O problema, explica o até aqui médico urologista e presidente do Conselho Regional do Norte da Ordem dos Médicos, é que a legislação portuguesa nada diz sobre os tempos mínimos ou máximos previstos para as consultas, o que faz com que haja “abusos”. “Há um grande abuso por parte de algumas unidades de saúde que marcam consultas com vários doentes em tempos simultâneos ou com intervalos muito curtos”, diz Miguel Guimarães, que esta quarta-feira ao final da tarde toma posse na Academia das Ciências, em Lisboa, como o novo bastonário da Ordem dos Médicos, depois de ter sido eleito a 19 de janeiro.

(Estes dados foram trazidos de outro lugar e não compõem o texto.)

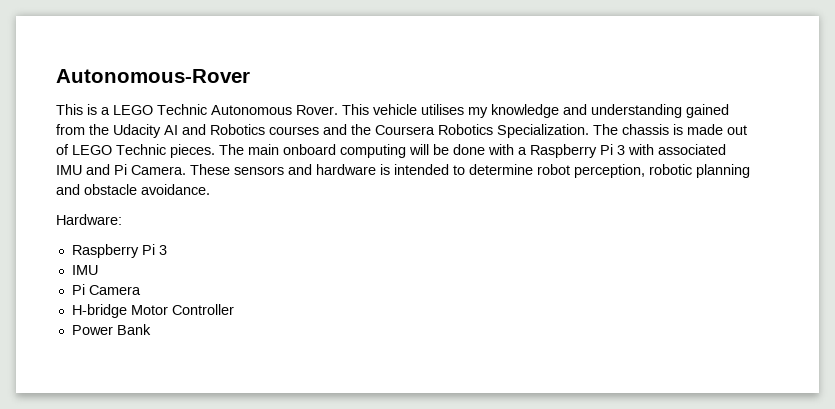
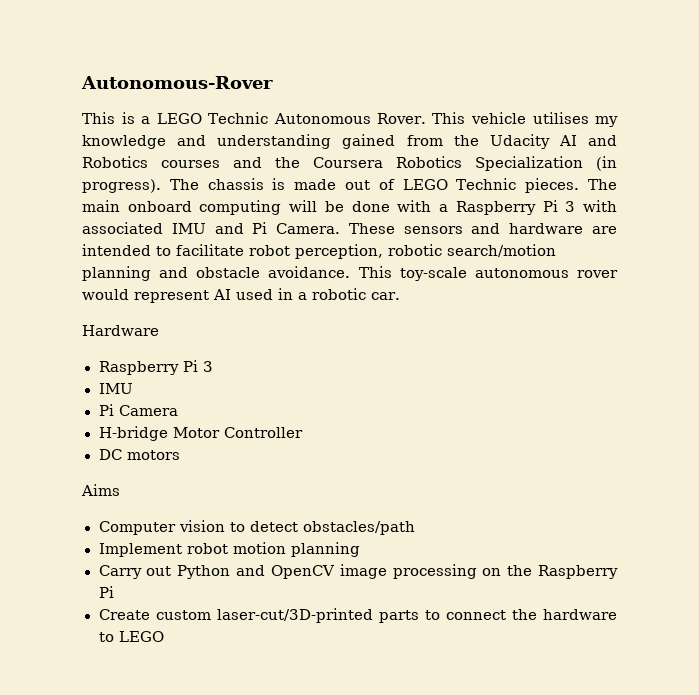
- This vehicle utilises my knowledge and understanding gained from the Udacity AI and Robotics courses and the Coursera Robotics Specialization.
+ This vehicle utilises my knowledge and understanding gained from the Udacity AI and Robotics courses and the Coursera Robotics Specialization (in progress).
- These sensors and hardware is intended to determine robot perception, robotic planning and obstacle avoidance.
- Hardware:
+ These sensors and hardware are intended to facilitate robot perception, robotic search/motion planning and obstacle avoidance. This toy-scale autonomous rover would represent AI used in a robotic car.
+ Hardware
- Power Bank
+ DC motors
+ Aims
+ Computer vision to detect obstacles/path
+ Implement robot motion planning
+ Carry out Python and OpenCV image processing on the Raspberry Pi
+ Create custom laser-cut/3D-printed parts to connect the hardware to LEGO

Segundo explica àquele jornal, os tempos mínimos para as consultas deverão ser fixados consoante alguns critérios, como a necessidade de fazer um exame clínico, de se esclarecerem dúvidas e de explicar ao doente o que lhe vai ser feito, além das questões relacionadas com os sistemas informáticos. Para isso serão também necessários mais médicos no Serviço Nacional de Saúde, diz, notando ainda que o número de médicos internos, que ainda estão a fazer a especialidade, é já cerca de um terço do total de médicos nas unidades de saúde e hospitais.